##### Data provided #####
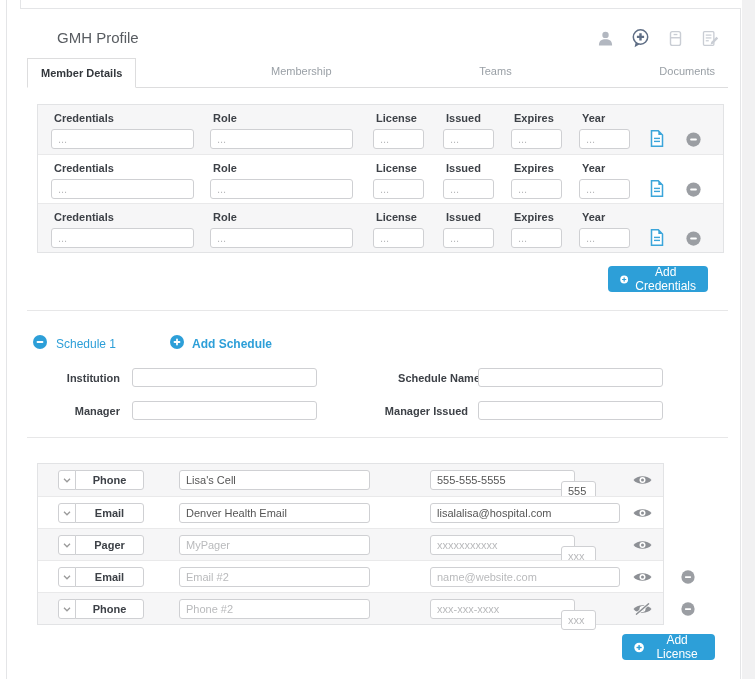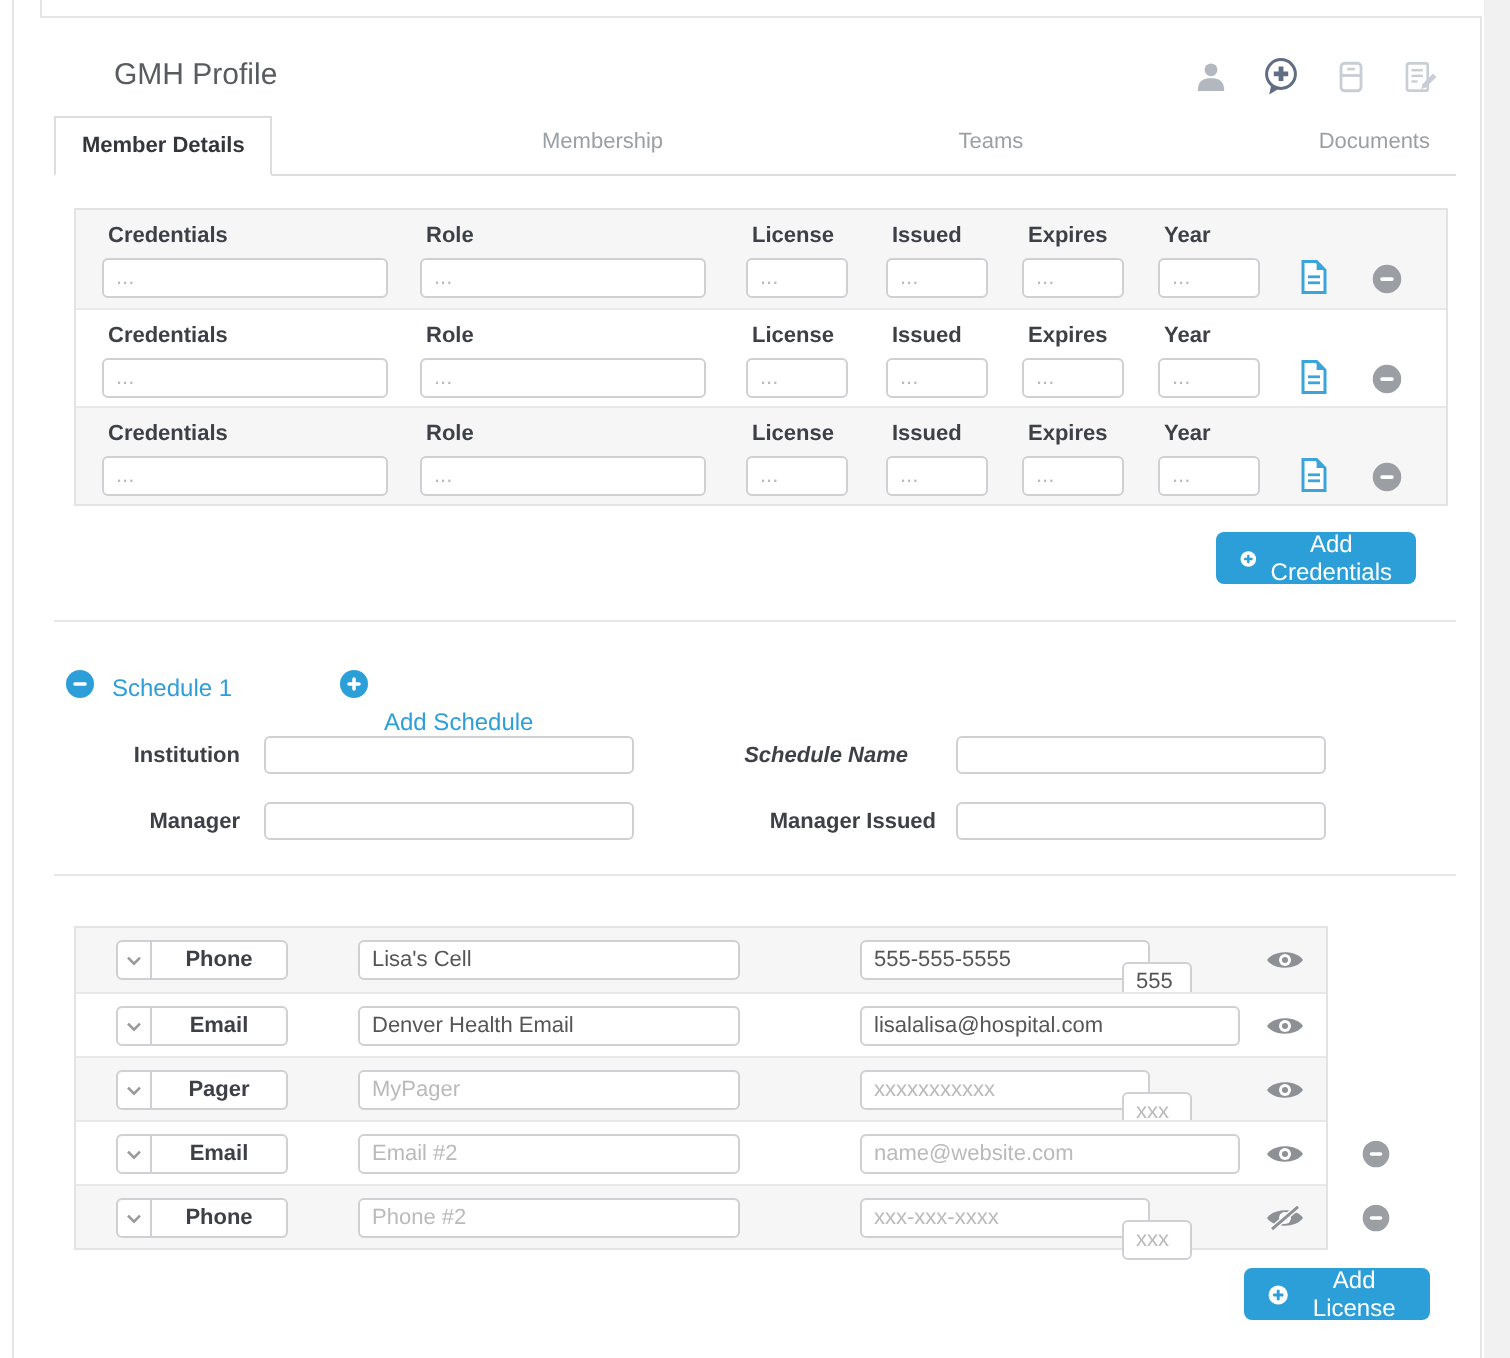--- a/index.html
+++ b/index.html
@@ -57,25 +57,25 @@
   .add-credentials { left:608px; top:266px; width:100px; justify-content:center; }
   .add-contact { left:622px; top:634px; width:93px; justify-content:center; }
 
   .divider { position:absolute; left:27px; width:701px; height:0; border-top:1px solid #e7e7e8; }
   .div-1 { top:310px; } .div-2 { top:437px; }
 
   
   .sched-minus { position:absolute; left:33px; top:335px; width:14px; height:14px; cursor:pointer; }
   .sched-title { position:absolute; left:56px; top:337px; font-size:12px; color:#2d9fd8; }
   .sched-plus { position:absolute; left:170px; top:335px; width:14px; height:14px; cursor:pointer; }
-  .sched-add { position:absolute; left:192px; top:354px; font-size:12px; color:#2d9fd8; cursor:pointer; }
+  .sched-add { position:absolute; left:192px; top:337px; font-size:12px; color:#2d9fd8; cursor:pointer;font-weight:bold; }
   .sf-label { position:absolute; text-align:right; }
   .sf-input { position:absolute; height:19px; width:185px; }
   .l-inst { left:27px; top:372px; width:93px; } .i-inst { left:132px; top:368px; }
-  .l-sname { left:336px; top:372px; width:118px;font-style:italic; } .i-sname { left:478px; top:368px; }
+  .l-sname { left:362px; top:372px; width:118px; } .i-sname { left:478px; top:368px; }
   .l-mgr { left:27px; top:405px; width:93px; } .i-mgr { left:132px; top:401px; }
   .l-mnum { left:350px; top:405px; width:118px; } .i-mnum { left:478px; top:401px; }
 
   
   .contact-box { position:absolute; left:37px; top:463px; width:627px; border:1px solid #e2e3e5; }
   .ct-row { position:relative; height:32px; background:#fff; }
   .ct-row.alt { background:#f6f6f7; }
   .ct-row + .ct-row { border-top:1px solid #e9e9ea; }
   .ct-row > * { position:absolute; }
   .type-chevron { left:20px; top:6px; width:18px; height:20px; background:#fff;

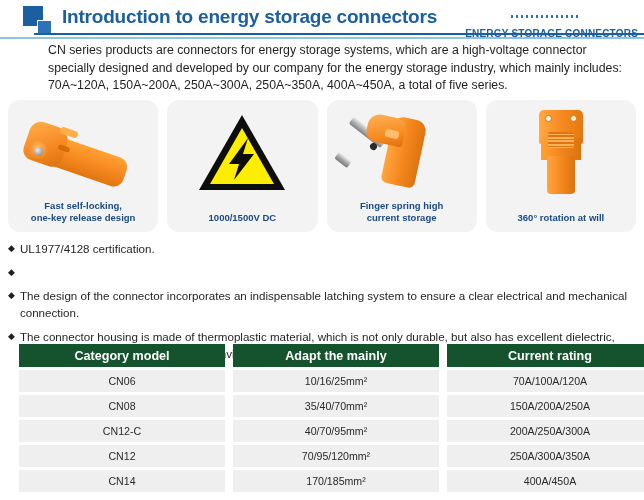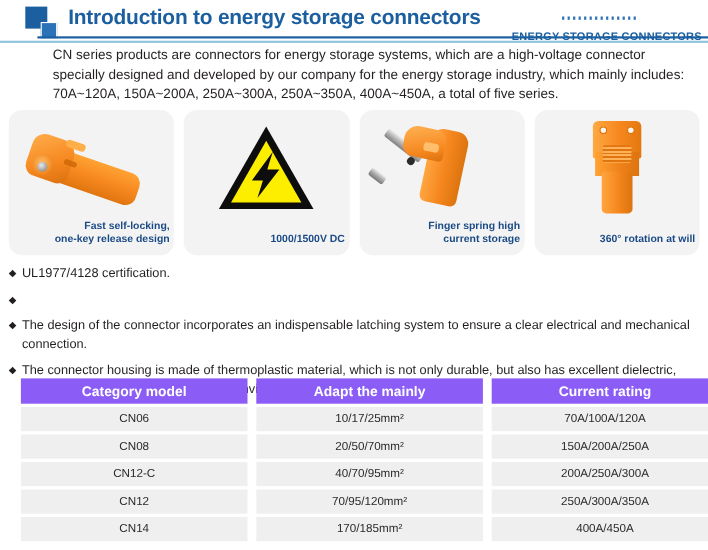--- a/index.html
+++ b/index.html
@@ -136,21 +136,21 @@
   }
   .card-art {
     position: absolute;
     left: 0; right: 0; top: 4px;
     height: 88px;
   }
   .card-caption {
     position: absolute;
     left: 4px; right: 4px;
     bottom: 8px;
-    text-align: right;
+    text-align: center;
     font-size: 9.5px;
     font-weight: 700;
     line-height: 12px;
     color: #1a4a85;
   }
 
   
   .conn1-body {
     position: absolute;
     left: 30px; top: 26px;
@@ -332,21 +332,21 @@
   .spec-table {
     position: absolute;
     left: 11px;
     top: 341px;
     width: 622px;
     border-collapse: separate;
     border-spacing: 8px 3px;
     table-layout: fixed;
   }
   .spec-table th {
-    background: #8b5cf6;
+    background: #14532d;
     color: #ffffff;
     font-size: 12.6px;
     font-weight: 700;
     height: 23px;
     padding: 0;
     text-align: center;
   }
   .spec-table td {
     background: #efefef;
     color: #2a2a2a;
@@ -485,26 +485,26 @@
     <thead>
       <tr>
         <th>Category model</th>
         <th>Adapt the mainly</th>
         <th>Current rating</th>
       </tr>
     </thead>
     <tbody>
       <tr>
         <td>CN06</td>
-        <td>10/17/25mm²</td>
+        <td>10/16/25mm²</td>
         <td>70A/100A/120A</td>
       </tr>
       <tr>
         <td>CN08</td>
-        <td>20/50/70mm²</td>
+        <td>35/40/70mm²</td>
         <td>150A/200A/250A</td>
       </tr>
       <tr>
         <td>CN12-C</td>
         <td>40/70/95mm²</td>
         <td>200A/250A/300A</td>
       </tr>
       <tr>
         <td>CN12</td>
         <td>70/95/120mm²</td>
#####
## Task brief
Begin with the line that contains "font-size: 12.6px;". Repeat it and every line after it through the end of the listing, exactly, and print nothing more.

## Solution
     font-size: 12.6px;
     font-weight: 700;
     height: 23px;
     padding: 0;
     text-align: center;
   }
   .spec-table td {
     background: #efefef;
     color: #2a2a2a;
@@ -485,26 +485,26 @@
     <thead>
       <tr>
         <th>Category model</th>
         <th>Adapt the mainly</th>
         <th>Current rating</th>
       </tr>
     </thead>
     <tbody>
       <tr>
         <td>CN06</td>
-        <td>10/17/25mm²</td>
+        <td>10/16/25mm²</td>
         <td>70A/100A/120A</td>
       </tr>
       <tr>
         <td>CN08</td>
-        <td>20/50/70mm²</td>
+        <td>35/40/70mm²</td>
         <td>150A/200A/250A</td>
       </tr>
       <tr>
         <td>CN12-C</td>
         <td>40/70/95mm²</td>
         <td>200A/250A/300A</td>
       </tr>
       <tr>
         <td>CN12</td>
         <td>70/95/120mm²</td>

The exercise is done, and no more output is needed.